** ASSIGNMENT **
Your job is to retype all of the data word for word, leaving every image out.

BEGIN RECORD SET

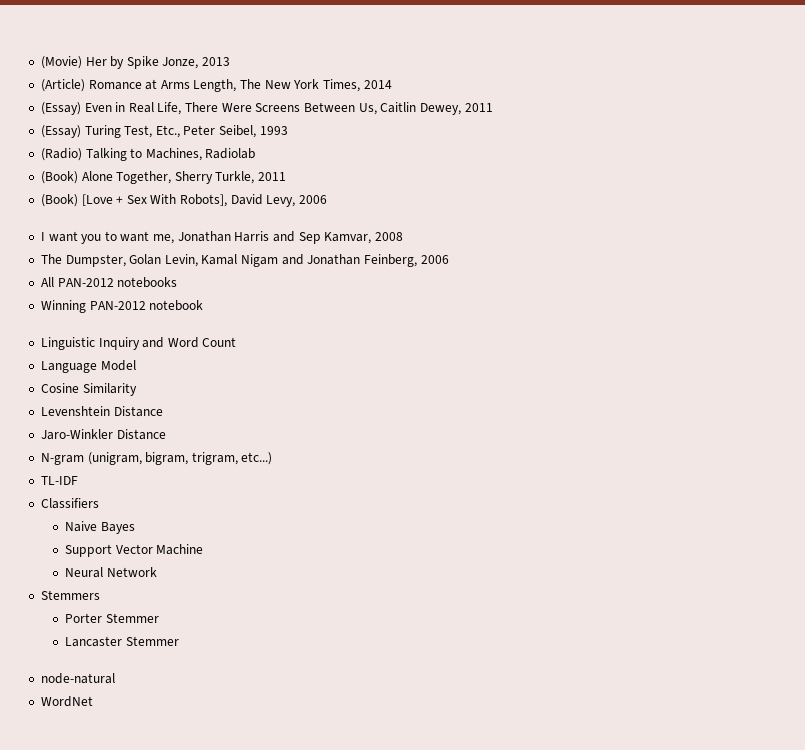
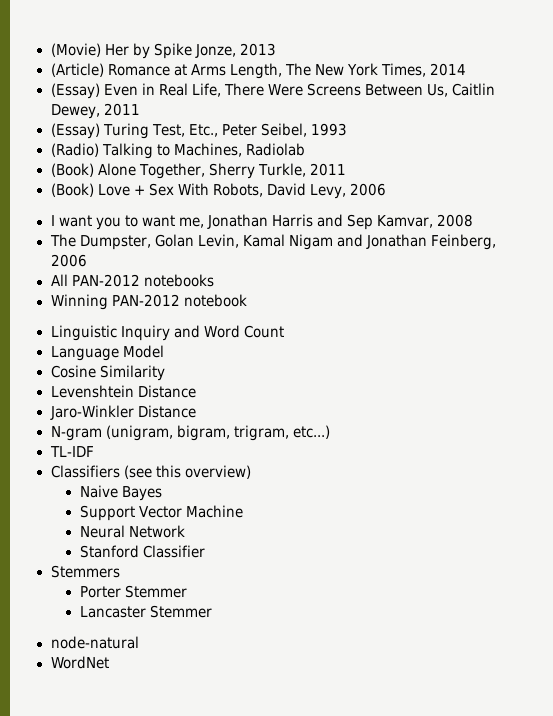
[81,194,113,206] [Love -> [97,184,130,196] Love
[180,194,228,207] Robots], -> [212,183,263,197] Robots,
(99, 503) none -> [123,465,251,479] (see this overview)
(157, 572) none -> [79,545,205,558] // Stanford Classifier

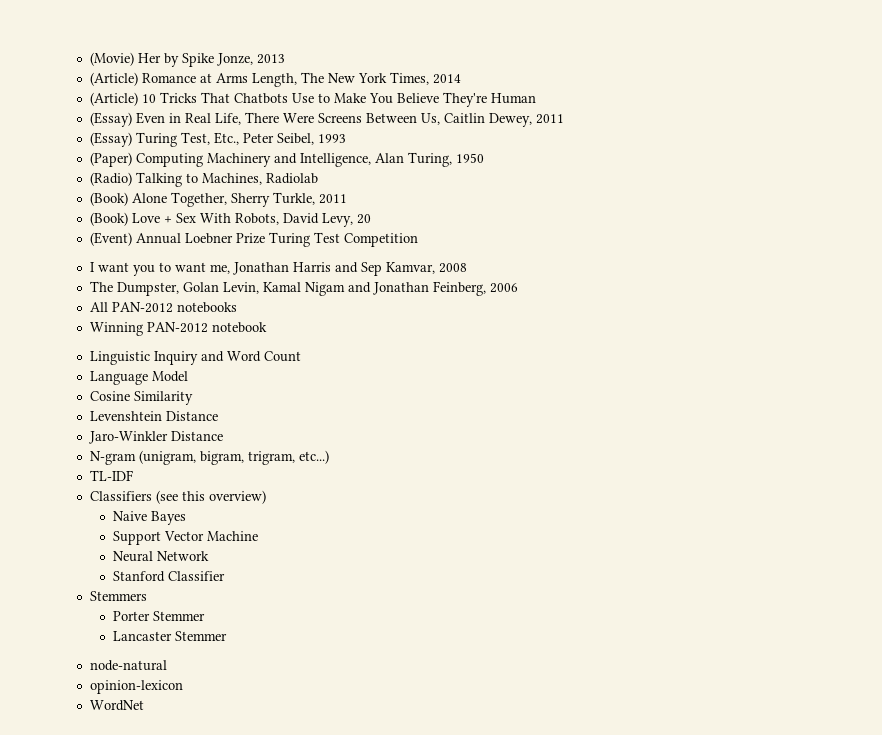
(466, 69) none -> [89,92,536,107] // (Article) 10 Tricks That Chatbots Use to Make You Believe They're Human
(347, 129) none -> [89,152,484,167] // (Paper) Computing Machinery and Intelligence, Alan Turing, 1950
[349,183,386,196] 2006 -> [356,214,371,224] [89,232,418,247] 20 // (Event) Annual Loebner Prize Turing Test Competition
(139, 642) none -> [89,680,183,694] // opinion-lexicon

END RECORD SET

** ANSWER TO THIS PROBLEM **
[81,194,113,206] [Love -> [97,184,130,196] Love
[180,194,228,207] Robots], -> [212,183,263,197] Robots,
(99, 503) none -> [123,465,251,479] (see this overview)
(157, 572) none -> [79,545,205,558] // Stanford Classifier

(466, 69) none -> [89,92,536,107] // (Article) 10 Tricks That Chatbots Use to Make You Believe They're Human
(347, 129) none -> [89,152,484,167] // (Paper) Computing Machinery and Intelligence, Alan Turing, 1950
[349,183,386,196] 2006 -> [356,214,371,224] [89,232,418,247] 20 // (Event) Annual Loebner Prize Turing Test Competition
(139, 642) none -> [89,680,183,694] // opinion-lexicon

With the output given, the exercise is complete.